A. David Moody



14. There has been confusion about the date of Pound’s seeing Beckett’s Fin de Partie in Paris, and his remarking “c’est moi dans la poubelle”. James Laughlin, who was in Paris at the time, gives 1967 (Pound As Wuz, 1987, p.29). In Ezra Pound: Poet III, 500, I followed him. Anne Conover, however, gives 1965 (Olga Rudge & Ezra Pound, 2001, p.241); and Richard Sieburth follows her in his Chronology in the Library of America Pound: Poems & Translations. The correct date is 1968. The play was staged in Paris that year, and Pound was there to see it. On 19.9.68 Beckett wrote to Hugh Kenner: “Ezra Pound honoured me with a visit, having seen Fin de Partie at the ex-Grand Guignol” (Letters of Samuel Beckett;1966-1989, 2016, IV.132; also in Questioning Minds. The Letters of Guy Davenport & Hugh Kenner, 2018, II.1106).

15. In a letter dated 23 January 1973 Eva Hesse wrote to Hugh Kenner that she hoped he would make it clear that “D.P. was E.P.’s ‘patroness’ for most of their life together, specifically until his royalties shot up after the English Departments placed him on the curricula in the 1950s. Also some of his early books were financed by D.P. This explains why he never seriously contemplated divorcing her until 1960, when however he wanted to marry Marcella, not Olga.” The letter is in the Kenner Archive in the HRC, Austin, Texas. Kenner mentioned this letter to Guy Davenport and reported some anti-Olga Rudge gossip, but did not relay the above. The editor of their letters, however, Edward M. Burns, in his notes gratuitously cited Eva Hesse’s scandalous statements and so made them public (Questioning Minds. The Letters of Guy Davenport & Hugh Kenner, 1493 n.64). Coming from Eva Hesse the statements might be accepted as well-informed, but they were not. Dorothy Pound herself, according to Mary de Rachewiltz, indignantly declared, when “someone suggested she had maintained Ezra during much of his life”, “‘I never kept that man for a moment! I paid my own way and so did he!’” (J. J. Wilhelm, Ezra Pound: The TragicYears 1925-1972, 34). Such of their accounts and cheque stubs as I have seen support that. Certainly, in 1939, for his trip to America, Pound was drawing on his own American bank account. During the war, their foreign accounts were blocked and they were dependent on his earnings from the broadcasts and his journalism. And from 1946 D.P. as “Committee for Ezra Pound” had full control of his money, and out of it paid not only his expenses but allowances for herself and for Omar Pound, and paid also the legal expenses incurred in thwarting his will—her accounts are in the Pound archive in the Lilly Library. The reasons for his not contemplating divorce must be sought elsewhere.

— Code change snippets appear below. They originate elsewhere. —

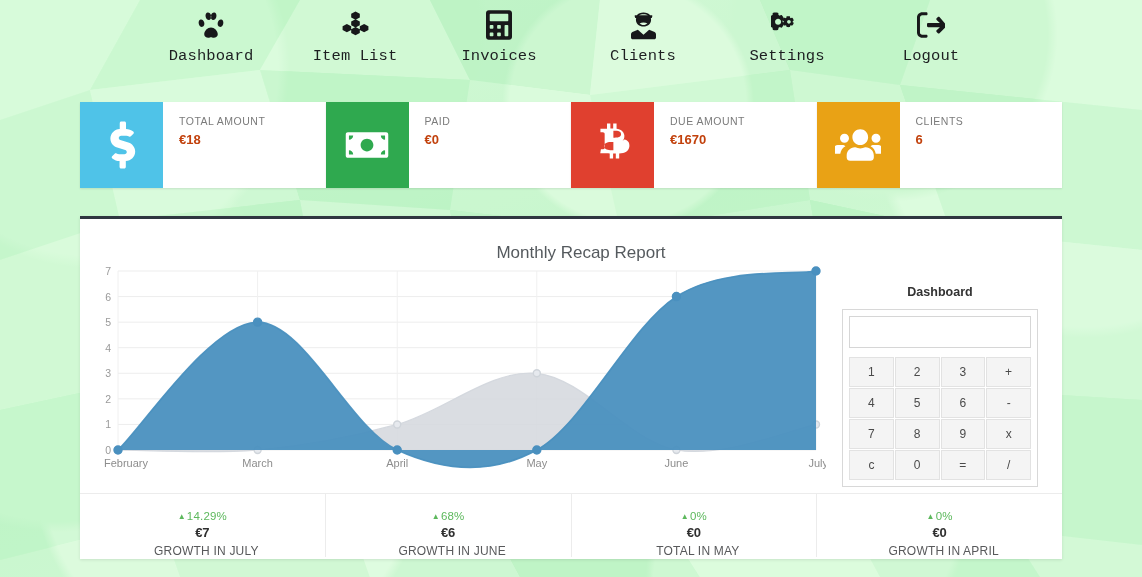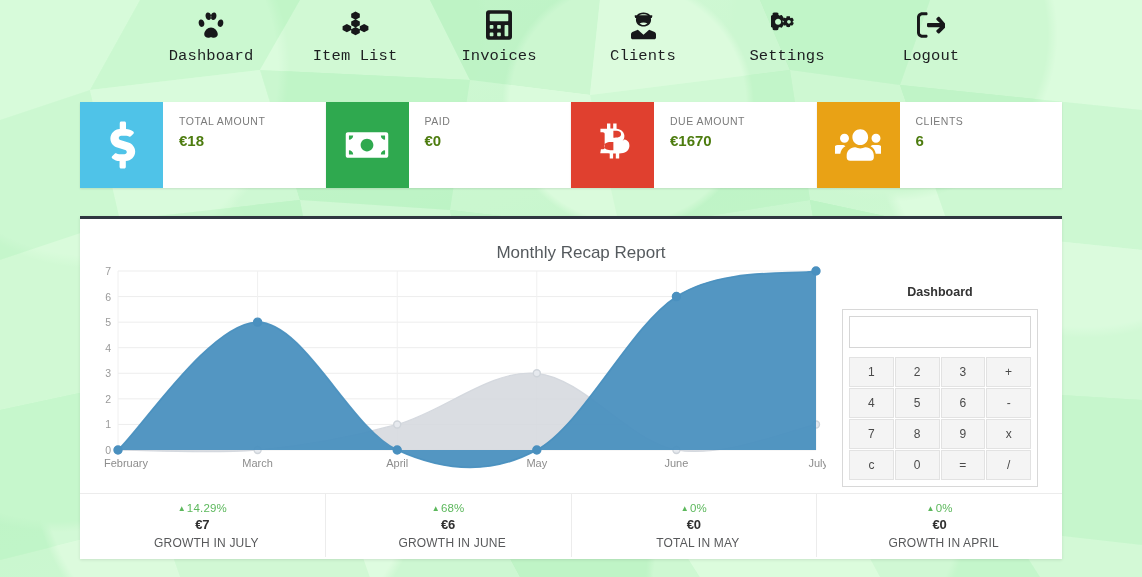--- a/index.html
+++ b/index.html
@@ -96,23 +96,23 @@
     flex: 1;
     padding: 13px 0 0 16px;
   }
   .stat-title {
     font-size: 10.5px;
     letter-spacing: .5px;
     color: #7b7b7b;
     text-transform: uppercase;
   }
   .stat-value {
-    font-size: 15px;
+    font-size: 13px;
     font-weight: bold;
-    color: #4d7c0f;
+    color: #c2410c;
     margin-top: 5px;
   }
 
   
   .panel {
     margin: 18px 80px 0 80px;
     background: #ffffff;
     border-top: 3px solid #2f3640;
     height: 343px;
     position: relative;
@@ -194,20 +194,21 @@
     flex: 1;
     text-align: center;
     padding-top: 8px;
     border-right: 1px solid #ececec;
   }
   .growth-cell:last-child { border-right: none; }
   .growth-pct {
     font-size: 11.5px;
     color: #5cb85c;
     letter-spacing: .2px;
+    margin-top: 8px;
   }
   .growth-pct .caret {
     font-size: 8px;
     position: relative;
     top: -1px;
     margin-right: 1px;
   }
   .growth-amount {
     font-size: 13px;
     font-weight: bold;

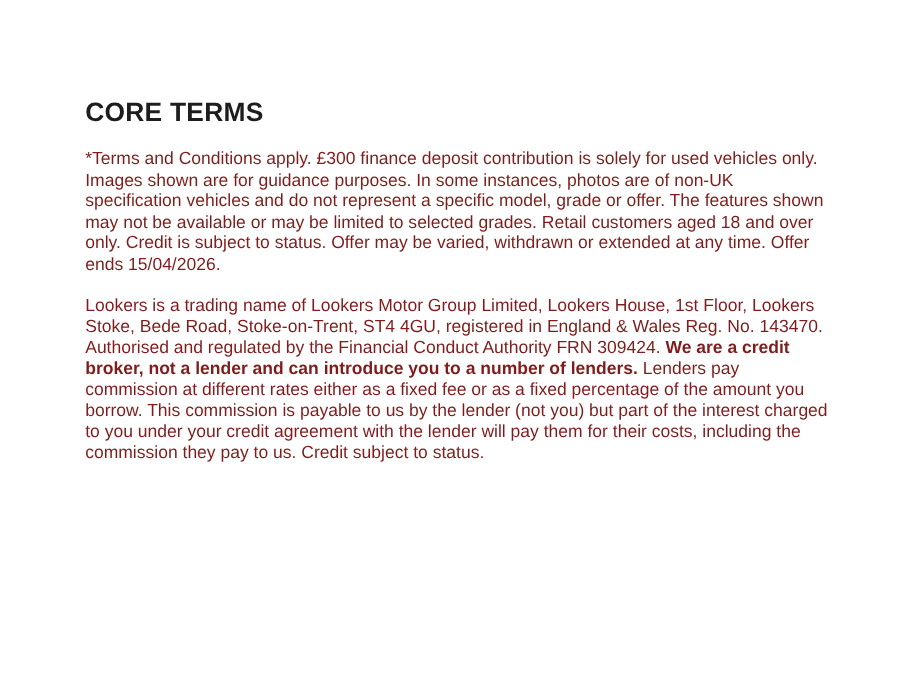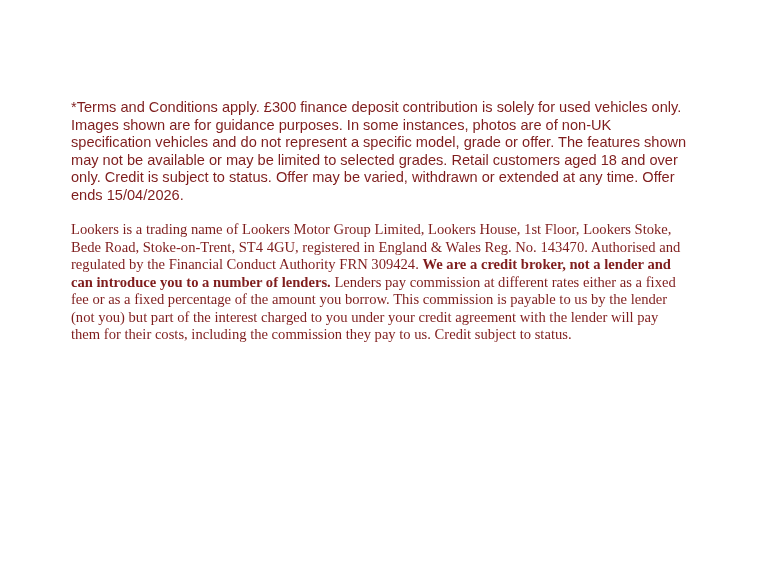--- a/index.html
+++ b/index.html
@@ -29,29 +29,29 @@
   }
   .terms-paragraph {
     margin: 18px 0 0 0;
     font-size: 14.6px;
     line-height: 17.5px;
     font-weight: 400;
     color: #7f1d1d;
   }
   .terms-paragraph + .terms-paragraph {
     margin-top: 17px;
-    font-family: Liberation Serif, serif;
   }
   .bold-run {
     font-weight: 700;
   }
 </style>
 </head>
 <body>
 
 <main class="terms-section">
   <div class="terms-content">
+    <h1 class="core-terms-heading">CORE TERMS</h1>
 
     <p class="terms-paragraph">*Terms and Conditions apply. £300 finance deposit contribution is solely for used vehicles only. Images shown are for guidance purposes. In some instances, photos are of non-UK specification vehicles and do not represent a specific model, grade or offer. The features shown may not be available or may be limited to selected grades. Retail customers aged 18 and over only. Credit is subject to status. Offer may be varied, withdrawn or extended at any time. Offer ends 15/04/2026.</p>
 
     <p class="terms-paragraph"><span>Lookers is a trading name of Lookers Motor Group Limited, Lookers House, 1st Floor, Lookers Stoke, Bede Road, Stoke-on-Trent, ST4 4GU, registered in England &amp; Wales Reg. No. 143470. Authorised and regulated by the Financial Conduct Authority FRN 309424. </span><span class="bold-run">We are a credit broker, not a lender and can introduce you to a number of lenders.</span><span> Lenders pay commission at different rates either as a fixed fee or as a fixed percentage of the amount you borrow. This commission is payable to us by the lender (not you) but part of the interest charged to you under your credit agreement with the lender will pay them for their costs, including the commission they pay to us. Credit subject to status.</span></p>
   </div>
 </main>
 
 </body></html>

16. In Canto CXIII we read, “and (calling Paul Peter) 12% / does not mean one, oh, four, 104%”. The main statement is perfectly clear, but what of “(calling Paul Peter)”? Is there some obscure play upon robbing Peter to pay Paul? But as it happens, in his interview with D. G. Bridson for the BBC in March or April 1959, i.e. at the time when he was writing this canto, Pound mentioned “the hooey out in Alberta, where the damn fools put a two-cent stamp on per week. And there are still people like Paul Peters who can’t see that a 104% tax on money would be of no benefit to humanity” (New Directions 17, 1961, 175-6). In the notebook draft of those lines Pound clearly wrote, “& (calling Paul Peters) / 12% does not mean one, oh, four”. Can anyone identify the “Paul Peters” in question?